The operation of the embodiment of the present invention will be described in detail below using a camshaft as an example.

It is known from the prior art that the distance between the induction coil and the workpiece contour influences the heating effect of the quench inductor. When a circular quenching inductor is used for heating a camshaft, the induction coil must meet the requirement of cam passing of the camshaft, when a journal is heated, the distance between the induction coil and the contour of the journal is increased, and the heating effect cannot meet the processing requirement.

By using the quenching inductor of the embodiment of the utility model, when the journal is heated, the quenching inductor is moved to enable the center of the second induction coil 12 to coincide with the rotation center of the camshaft, so as to perform induction heating, and the heating effect of the journal can also meet the processing requirement. Therefore, the inductor heater provided by the embodiment of the utility model is more suitable for quenching machining of the cam shaft workpiece compared with the conventional circular quenching inductor.

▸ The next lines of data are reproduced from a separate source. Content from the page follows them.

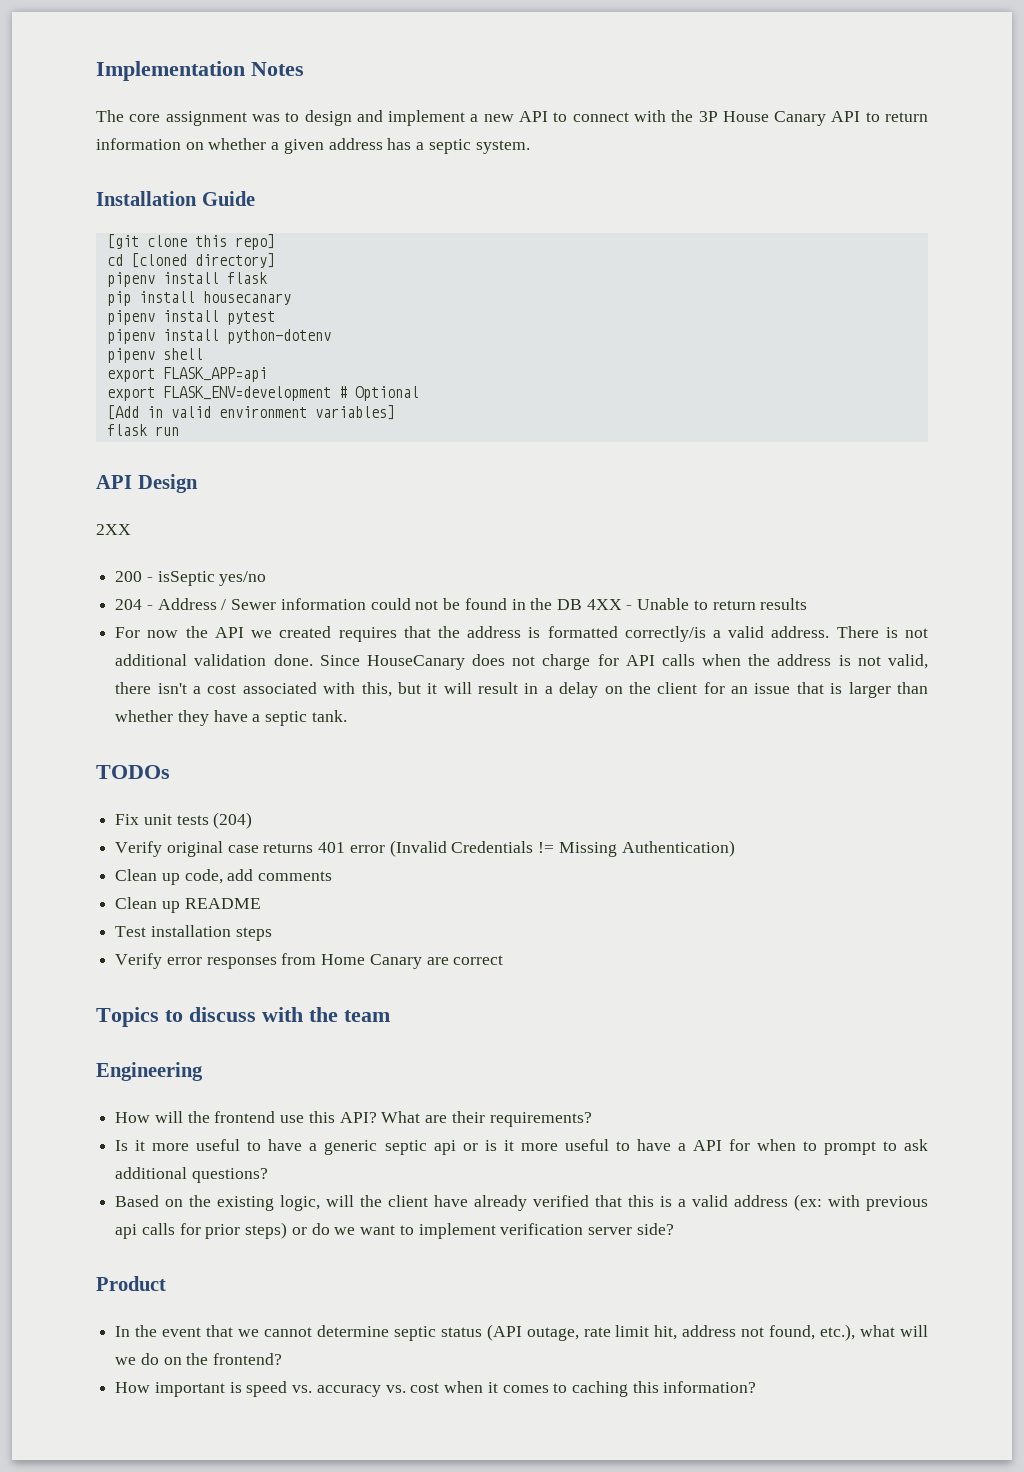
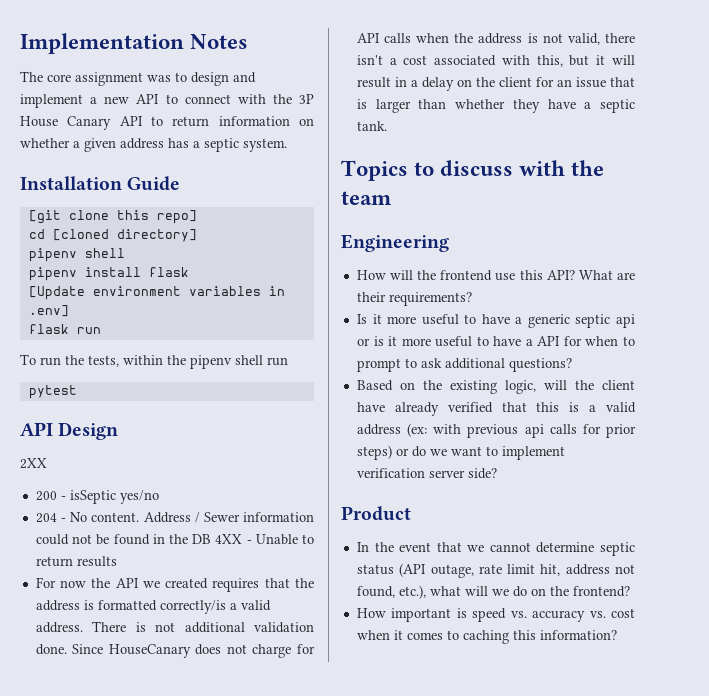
  cd [cloned directory]
+ pipenv shell
- pip install housecanary
- pipenv install pytest
- pipenv install python-dotenv
- pipenv shell
- export FLASK_APP=api
- export FLASK_ENV=development # Optional
- [Add in valid environment variables]
+ [Update environment variables in .env]
  flask run
+ To run the tests, within the pipenv shell run
+ pytest
- 204 - Address / Sewer information could not be found in the DB 4XX - Unable to return results
+ 204 - No content. Address / Sewer information could not be found in the DB 4XX - Unable to return results
- TODOs
- Fix unit tests (204)
- Verify original case returns 401 error (Invalid Credentials != Missing Authentication)
- Clean up code, add comments
- Clean up README
- Test installation steps
- Verify error responses from Home Canary are correct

As can be seen from the above description, the beneficial effects of the present invention are: by using the first induction coil and the second induction coil with different diameters, when in processing, the corresponding induction coil is selected according to the diameter of the workpiece for induction heating, so that parts of the workpiece with different sizes can be uniformly heated to meet the processing requirement; furthermore, the induction coils of the first induction coil and the second induction coil are connected in parallel, so that the problem that the workpiece is not uniformly heated due to the influence of the other induction coil when the workpiece is heated can be solved; finally, the first induction coil and the second induction coil are both provided with hollow shells, and when a water source is connected, the induction coils can be prevented from being overheated; simultaneously, hollow shell comprises first cavity and the second cavity that does not communicate each other, and when the induction coil during operation, the water source is put through to corresponding cavity, cools off the induction coil, can save the water resource, avoids extravagant.

The above-mentioned embodiments are intended to illustrate the objects, technical solutions and advantages of the present invention in further detail, and it should be understood that the above-mentioned embodiments are merely exemplary embodiments of the present invention, and are not intended to limit the scope of the present invention, and any modifications, equivalent substitutions, improvements and the like made within the spirit and principle of the present invention should be included in the scope of the present invention.

Claims

1. A quench inductor, comprising:

2. The quench inductor of claim 1 wherein both of the conductive members comprise:

3. The quench inductor of claim 1 wherein the two conductive members are symmetrically disposed at the bottom of the first inductor.

4. The quenching inductor according to claim 1, wherein the side edges of the first induction coil and the second induction coil are provided with annular hollow shells, and the size of the annular cavities of the hollow shells corresponds to the annular holes of the annular bodies; the hollow shell is provided with a water inlet pipe and a water outlet pipe.

5. The quenching inductor as claimed in claim 4, wherein the hollow shell has a first cavity and a second cavity which are not communicated with each other, and the first cavity and the second cavity correspond to the first induction coil and the second induction coil respectively; and the first cavity and the second cavity are both provided with a water inlet pipe and a water outlet pipe.

6. The quenching inductor as claimed in claim 4 or 5, wherein the water inlet pipe and the water outlet pipe are symmetrically arranged.

7. The quench inductor of claim 1 wherein the first and second induction coils are welded together by a connecting member.

8. The quench inductor of claim 1 wherein the second inductor has a fixed block disposed at the apex of the arc.

9. The quench inductor of claim 8 wherein the anchor block is welded to the apex of the second inductor.